Empowering Federated Learning for Massive Models with NVIDIA FLARE
Holger R. Roth, Ziyue Xu, Yuan-Ting Hsieh, Adithya Renduchintala, Isaac Yang, Zhihong Zhang, Yuhong Wen, Sean Yang, Kevin Lu, Kristopher Kersten, Camir Ricketts, Daguang Xu, Chester Chen, Yan Cheng, Andrew Feng
TL;DR
This work addresses the data-access bottleneck in training massive LLMs by leveraging federated learning through NVIDIA FLARE (NVFlare). It demonstrates how NVFlare's Client API and data-streaming capabilities enable scalable, privacy-preserving PEFT and full SFT in NLP and biopharma contexts, including federated protein embeddings. The paper presents a practical architecture for FL, detailing server-controller workflows and streaming to handle large model updates, with experiments spanning large-model streaming, PEFT, SFT, and a subcellular-location task using BioNeMo/ESM-1nv.
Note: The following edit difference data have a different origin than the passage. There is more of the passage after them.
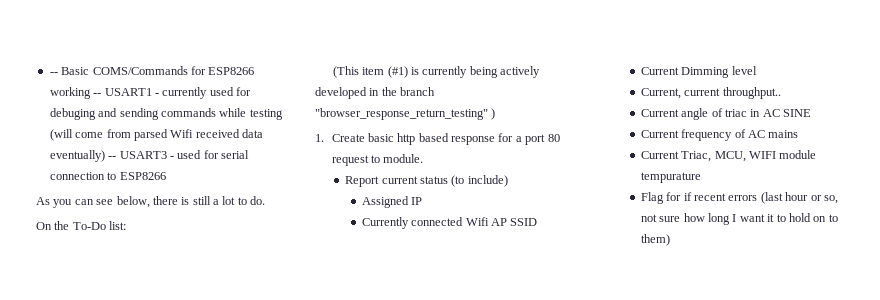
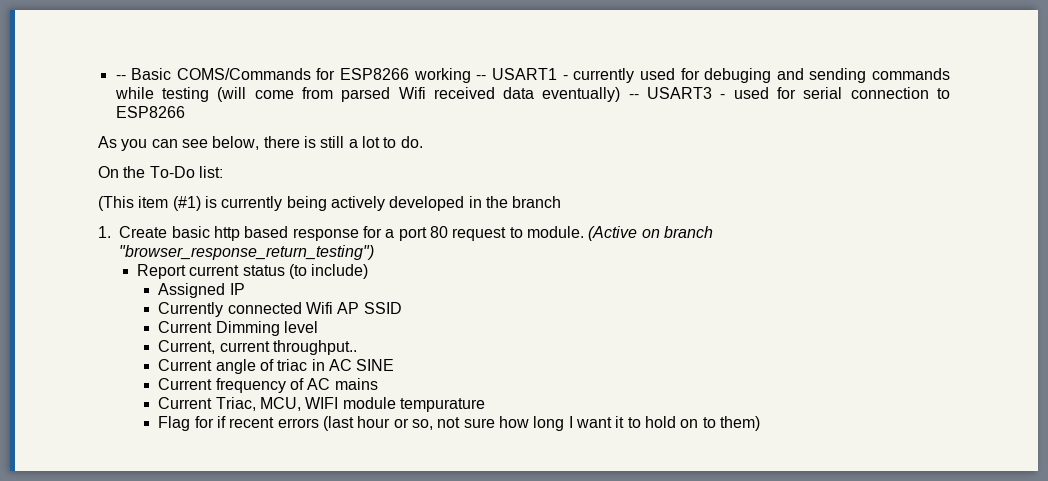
- (This item (#1) is currently being actively developed in the branch "browser_response_return_testing" )
+ (This item (#1) is currently being actively developed in the branch
+ (Active on branch "browser_response_return_testing")

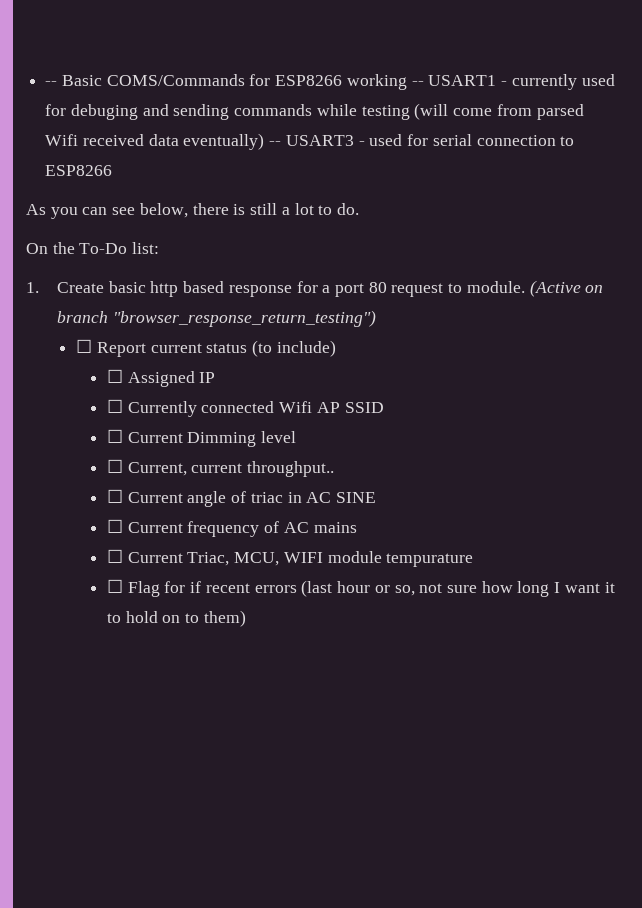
- (This item (#1) is currently being actively developed in the branch
- Report current status (to include)
+ ☐ Report current status (to include)
- Assigned IP
+ ☐ Assigned IP
- Currently connected Wifi AP SSID
+ ☐ Currently connected Wifi AP SSID
- Current Dimming level
+ ☐ Current Dimming level
- Current, current throughput..
+ ☐ Current, current throughput..
- Current angle of triac in AC SINE
+ ☐ Current angle of triac in AC SINE
- Current frequency of AC mains
+ ☐ Current frequency of AC mains
- Current Triac, MCU, WIFI module tempurature
+ ☐ Current Triac, MCU, WIFI module tempurature
- Flag for if recent errors (last hour or so, not sure how long I want it to hold on to them)
+ ☐ Flag for if recent errors (last hour or so, not sure how long I want it to hold on to them)

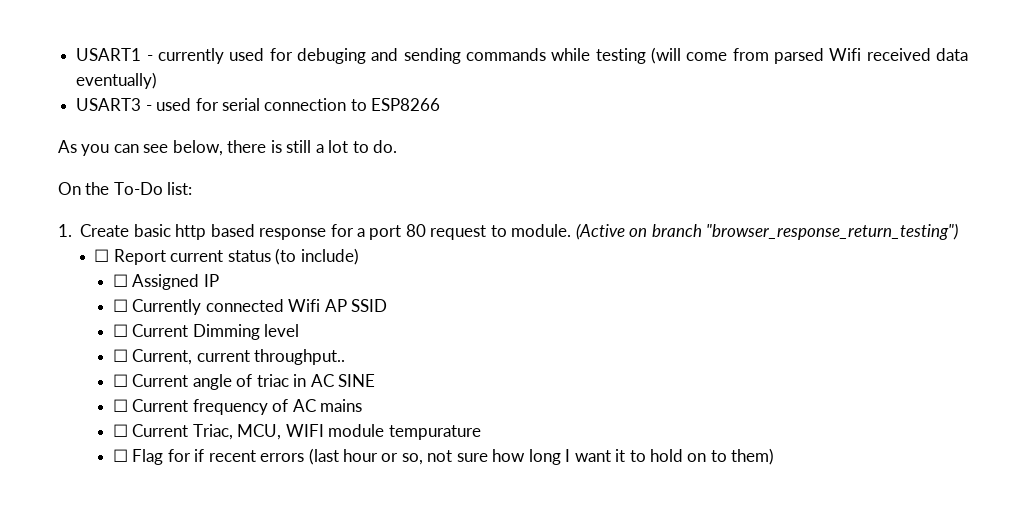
- -- Basic COMS/Commands for ESP8266 working -- USART1 - currently used for debuging and sending commands while testing (will come from parsed Wifi received data eventually) -- USART3 - used for serial connection to ESP8266
+ USART1 - currently used for debuging and sending commands while testing (will come from parsed Wifi received data eventually)
+ USART3 - used for serial connection to ESP8266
The results indicate that FL with NVFlare can enhance robustness and accuracy while avoiding centralized data sharing, offering a viable path for production-grade federated training of massive models.
Abstract
In the ever-evolving landscape of artificial intelligence (AI) and large language models (LLMs), handling and leveraging data effectively has become a critical challenge. Most state-of-the-art machine learning algorithms are data-centric. However, as the lifeblood of model performance, necessary data cannot always be centralized due to various factors such as privacy, regulation, geopolitics, copyright issues, and the sheer effort required to move vast datasets. In this paper, we explore how federated learning enabled by NVIDIA FLARE can address these challenges with easy and scalable integration capabilities, enabling parameter-efficient and full supervised fine-tuning of LLMs for natural language processing and biopharmaceutical applications to enhance their accuracy and robustness.